Score order for doubling instruments

I had seen posts regarding this issue, but I now can’t find them, and would appreciate it if somebody could point me in the right direction. It’s to do with score order in doubling instruments under Dorico 4. I have found posts which raise the question, but not - as yet - the ones I had previously seen that describe a workaround.
In the orchestra I’m writing for, 2nd flute doubles alto and second piccolo. In the condensed score, this creates effects like these:

flutes 1 and 3 reversed

piccolos separated

And, regarding the 2nd piccolo: when I created it, I included it only in Flow 4, but after giving it to the player of Flute 2, the sole piccolo in the other three flows now appears in the score as ‘Piccolo 1’, and I’d much prefer ‘Piccolo’ in those flows.

Piccolo 1 in flow with only 1 picc

As far as I recall, the way around this involved cutting and pasting, and manual insertion of instrument changes. Where can I find the process described? (Unless, that is, things have changed under Dorico 4, and that there is now an updated way of doing this.)
(Edited to correct ‘piccolo 3’ to ‘piccolo 2’)

There was a good discussion here 2½ years ago. I searched for “piccolo order”.

1 Like

For the Piccolo naming, you could add multiple piccolos, rename one of them with a space before the name. This will exclude it from Dorico’s auto numbering as it sees it as a different name.

As for the score order, you may need multiple Players if each Player doesn’t start with that Player’s primary instrument in every Flow. So, if, say, Flute 3 starts with Piccolo in one flow then you’d want that staff above the Flutes? But when the Player starts with Flute,then the Piccolo staff doesn’t show?

1 Like

I’ll also note that Condensing only works for the 1st instrument a Player holds. So, it may be that everything will need to be faked somehow.

1 Like

Many thanks for the responses - I shall give all of them a try. It seems to me that an arguably sensible process from now would be for me to proofread score and parts thoroughly until I’m as sure as I can be that all is correct, and keep the file for the instrumental parts (as they will have all the right instrument names, changes and announcements); then save the file with a new name for the purpose of sorting out the instrument order in the full score. Any subsequent amendments/revisions/corrections will need to be made in both files, but I’m used to that from a previous scoring program.

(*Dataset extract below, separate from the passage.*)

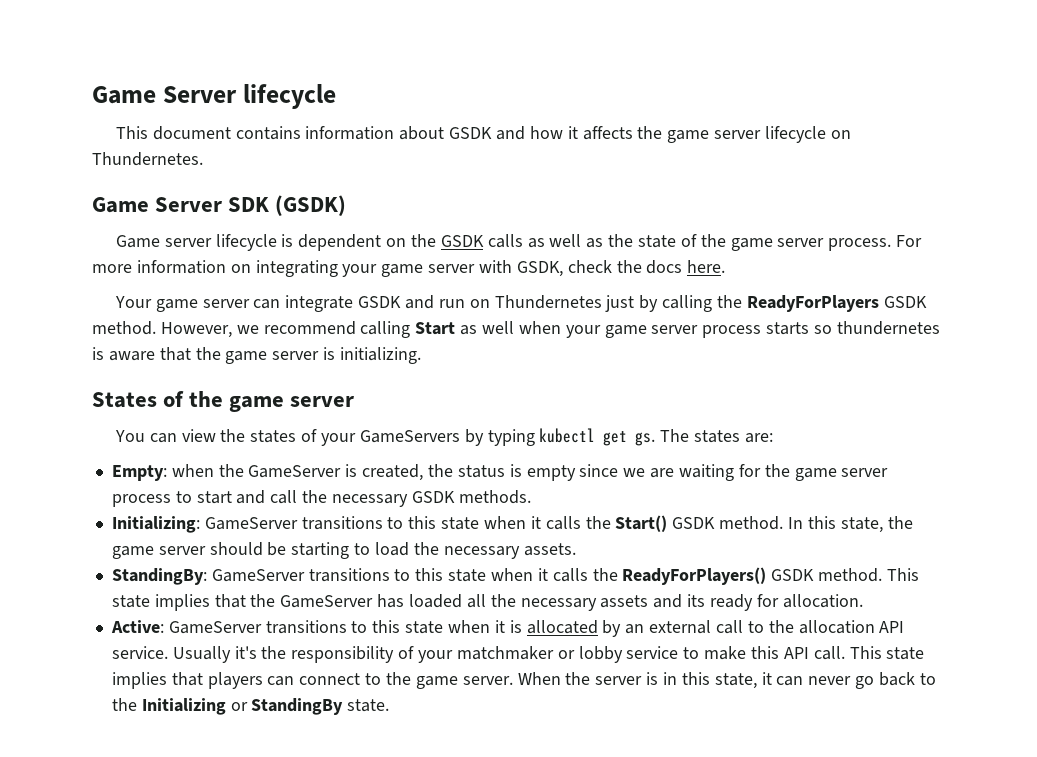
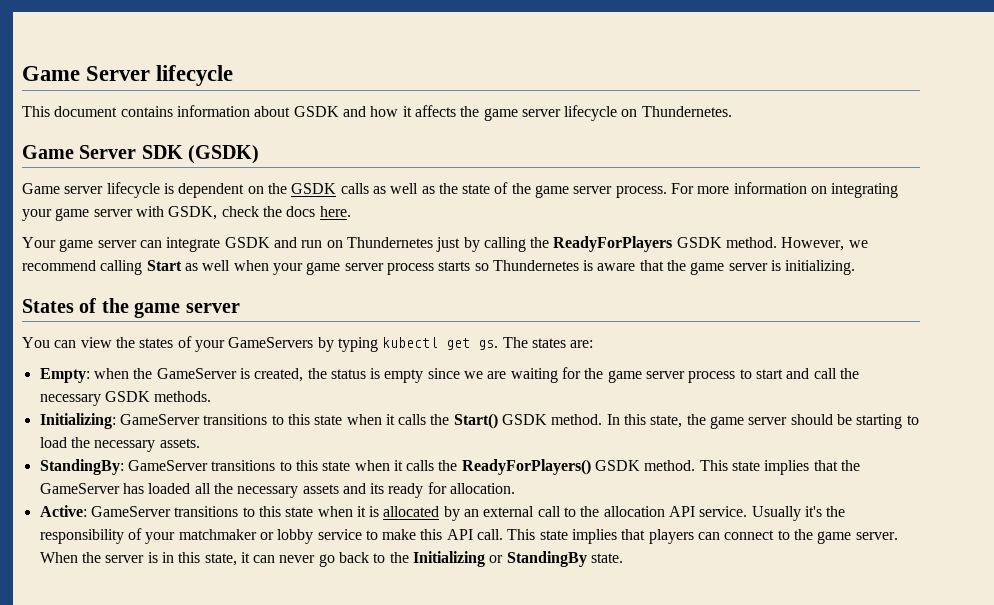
- However, we recommend calling Start as well when your game server process starts so thundernetes is aware that the game server is initializing.
+ However, we recommend calling Start as well when your game server process starts so Thundernetes is aware that the game server is initializing.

Here is an illustrative file to play with. How you manage system breaks will be key.

wwPositioning.dorico (589.0 KB)

1 Like

Thank you very much for this, Derrek!

There was a suggestion in another thread touching on this topic that giving the auxiliary instrument to an empty-handed player would enable the typesetter to move it to the right place in score order. I’ve tried that with the E flat Clarinet (in reality held by the 2nd clarinet), and all looks fine in the condensed score - except that the staff for Cls. 2 and 3 now shows (to the left of each system) the numbers 3 and 2 (in that order), with ‘3.’ shown above the first bar of each system:

abababa

It’s arguable that this suggests I have four players, but I suppose that’s not of much importance in the greater scheme of things. However, excluding the clarinets from condensing to avoid this small issue would cramp even more of a very large score if each clarinet had its own staff and all three were playing. Is there a way to hide the pre-system number that refers to a non-playing instrument? There doesn’t seem to be anything in the usual options places. I did try Manual Staff Visibility, but that doesn’t work in this context (though it is a sanity-saver in so many others).

(Later) HOLD ON! I just remembered Condensing Change. I’m sure that’ll work, and I’ll give it a go next…

In case you’re still having trouble. For sections where Cl. 2 is on Eb, you could disable condensing on the Bb Clarinets via a condensing change and use manual staff visibility to hide Cl. 2. Then when all 3 are on Bb, re-enable condensing.

1 Like

Thanks, Craig. I’d already managed to use Condensing Change to stop displaying Cl.2 before I had to leave my PC, but now I’m back I’m looking forward to working my way through the score. What marvellous features Dorico has, once one gets to know about them!

1 Like

Dorico can do amazing things for sure!